(Detected change data)
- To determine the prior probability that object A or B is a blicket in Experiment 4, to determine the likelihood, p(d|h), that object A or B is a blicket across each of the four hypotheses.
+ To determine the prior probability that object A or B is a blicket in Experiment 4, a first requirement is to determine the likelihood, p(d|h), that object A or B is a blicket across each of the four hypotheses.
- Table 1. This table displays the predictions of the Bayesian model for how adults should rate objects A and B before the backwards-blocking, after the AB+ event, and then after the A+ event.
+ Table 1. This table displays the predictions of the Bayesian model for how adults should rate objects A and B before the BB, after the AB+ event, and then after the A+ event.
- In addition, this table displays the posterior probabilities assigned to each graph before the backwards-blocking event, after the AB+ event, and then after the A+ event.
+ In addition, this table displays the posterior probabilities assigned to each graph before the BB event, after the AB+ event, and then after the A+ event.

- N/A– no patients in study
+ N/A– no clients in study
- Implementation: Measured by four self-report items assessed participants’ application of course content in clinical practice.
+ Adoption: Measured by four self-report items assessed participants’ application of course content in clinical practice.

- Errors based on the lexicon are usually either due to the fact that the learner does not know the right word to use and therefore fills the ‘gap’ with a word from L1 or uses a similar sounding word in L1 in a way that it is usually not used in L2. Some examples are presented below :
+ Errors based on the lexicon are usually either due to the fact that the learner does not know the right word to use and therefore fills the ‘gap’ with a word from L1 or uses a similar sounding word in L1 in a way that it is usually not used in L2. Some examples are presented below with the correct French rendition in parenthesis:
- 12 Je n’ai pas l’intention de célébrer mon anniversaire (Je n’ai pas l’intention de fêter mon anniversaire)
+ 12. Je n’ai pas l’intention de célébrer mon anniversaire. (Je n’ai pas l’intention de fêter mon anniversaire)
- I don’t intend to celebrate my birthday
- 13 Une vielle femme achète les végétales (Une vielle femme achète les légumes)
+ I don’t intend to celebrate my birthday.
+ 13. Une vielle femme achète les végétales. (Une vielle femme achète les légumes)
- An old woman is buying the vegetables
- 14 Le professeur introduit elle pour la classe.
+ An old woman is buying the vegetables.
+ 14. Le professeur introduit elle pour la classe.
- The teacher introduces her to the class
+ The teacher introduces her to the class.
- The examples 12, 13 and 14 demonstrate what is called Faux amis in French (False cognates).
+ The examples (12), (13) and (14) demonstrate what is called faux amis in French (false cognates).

#### How to complete this task:
The answer must be an exact reproduction of all the records.

#### Answer for this exercise:
- To determine the prior probability that object A or B is a blicket in Experiment 4, to determine the likelihood, p(d|h), that object A or B is a blicket across each of the four hypotheses.
+ To determine the prior probability that object A or B is a blicket in Experiment 4, a first requirement is to determine the likelihood, p(d|h), that object A or B is a blicket across each of the four hypotheses.
- Table 1. This table displays the predictions of the Bayesian model for how adults should rate objects A and B before the backwards-blocking, after the AB+ event, and then after the A+ event.
+ Table 1. This table displays the predictions of the Bayesian model for how adults should rate objects A and B before the BB, after the AB+ event, and then after the A+ event.
- In addition, this table displays the posterior probabilities assigned to each graph before the backwards-blocking event, after the AB+ event, and then after the A+ event.
+ In addition, this table displays the posterior probabilities assigned to each graph before the BB event, after the AB+ event, and then after the A+ event.

- N/A– no patients in study
+ N/A– no clients in study
- Implementation: Measured by four self-report items assessed participants’ application of course content in clinical practice.
+ Adoption: Measured by four self-report items assessed participants’ application of course content in clinical practice.

- Errors based on the lexicon are usually either due to the fact that the learner does not know the right word to use and therefore fills the ‘gap’ with a word from L1 or uses a similar sounding word in L1 in a way that it is usually not used in L2. Some examples are presented below :
+ Errors based on the lexicon are usually either due to the fact that the learner does not know the right word to use and therefore fills the ‘gap’ with a word from L1 or uses a similar sounding word in L1 in a way that it is usually not used in L2. Some examples are presented below with the correct French rendition in parenthesis:
- 12 Je n’ai pas l’intention de célébrer mon anniversaire (Je n’ai pas l’intention de fêter mon anniversaire)
+ 12. Je n’ai pas l’intention de célébrer mon anniversaire. (Je n’ai pas l’intention de fêter mon anniversaire)
- I don’t intend to celebrate my birthday
- 13 Une vielle femme achète les végétales (Une vielle femme achète les légumes)
+ I don’t intend to celebrate my birthday.
+ 13. Une vielle femme achète les végétales. (Une vielle femme achète les légumes)
- An old woman is buying the vegetables
- 14 Le professeur introduit elle pour la classe.
+ An old woman is buying the vegetables.
+ 14. Le professeur introduit elle pour la classe.
- The teacher introduces her to the class
+ The teacher introduces her to the class.
- The examples 12, 13 and 14 demonstrate what is called Faux amis in French (False cognates).
+ The examples (12), (13) and (14) demonstrate what is called faux amis in French (false cognates).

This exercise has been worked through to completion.